Begin at the line with "shipping: none -> 2.95" and write out every line after it, exactly, through the last line below, adding nothing.

• [Records for the exercise]
::::

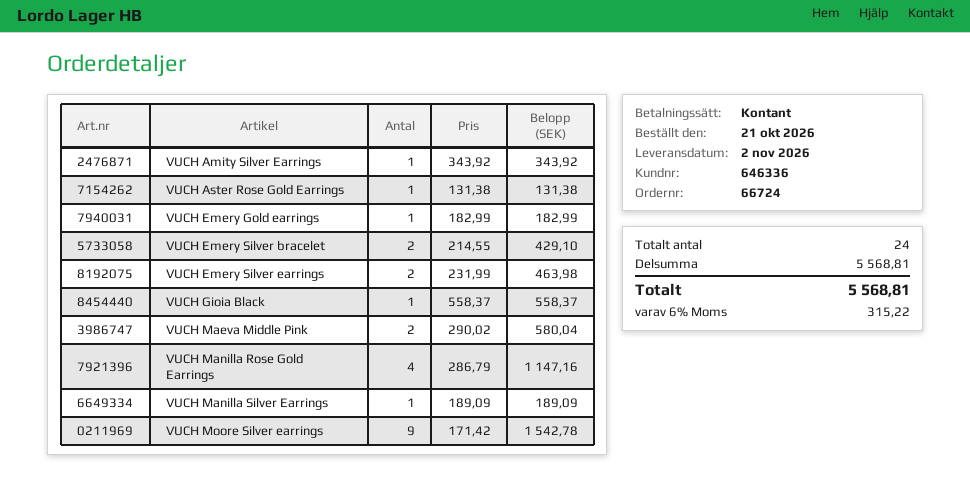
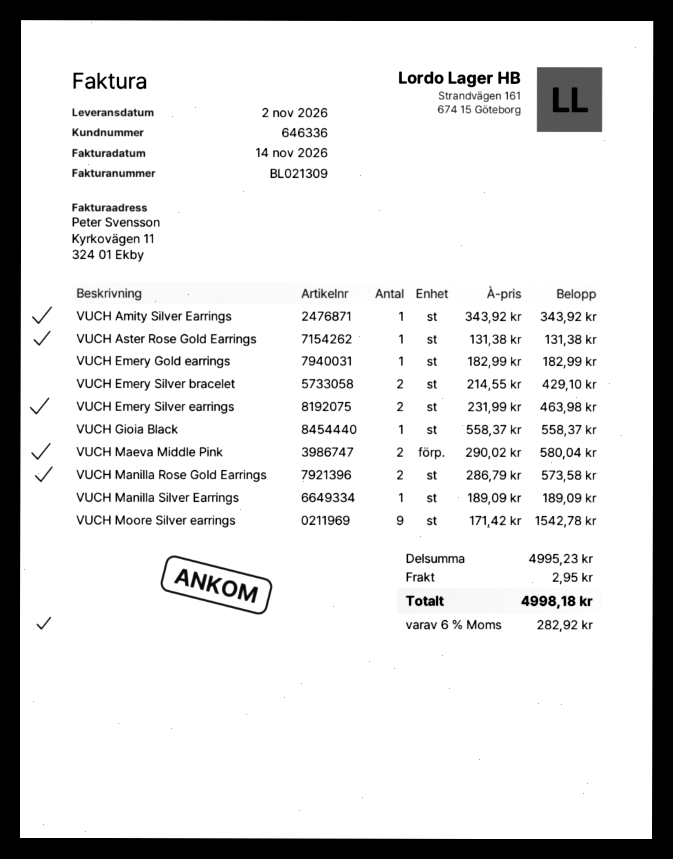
VUCH Manilla Rose Gold Earrings: 4 x 286.79 = 1147.16 -> 2 x 286.79 = 573.58
subtotal: 5568.81 -> 4995.23
shipping: none -> 2.95
tax: 6% = 315.22 -> 6% = 282.92
total: 5568.81 -> 4998.18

::::

• [Task response]
shipping: none -> 2.95
tax: 6% = 315.22 -> 6% = 282.92
total: 5568.81 -> 4998.18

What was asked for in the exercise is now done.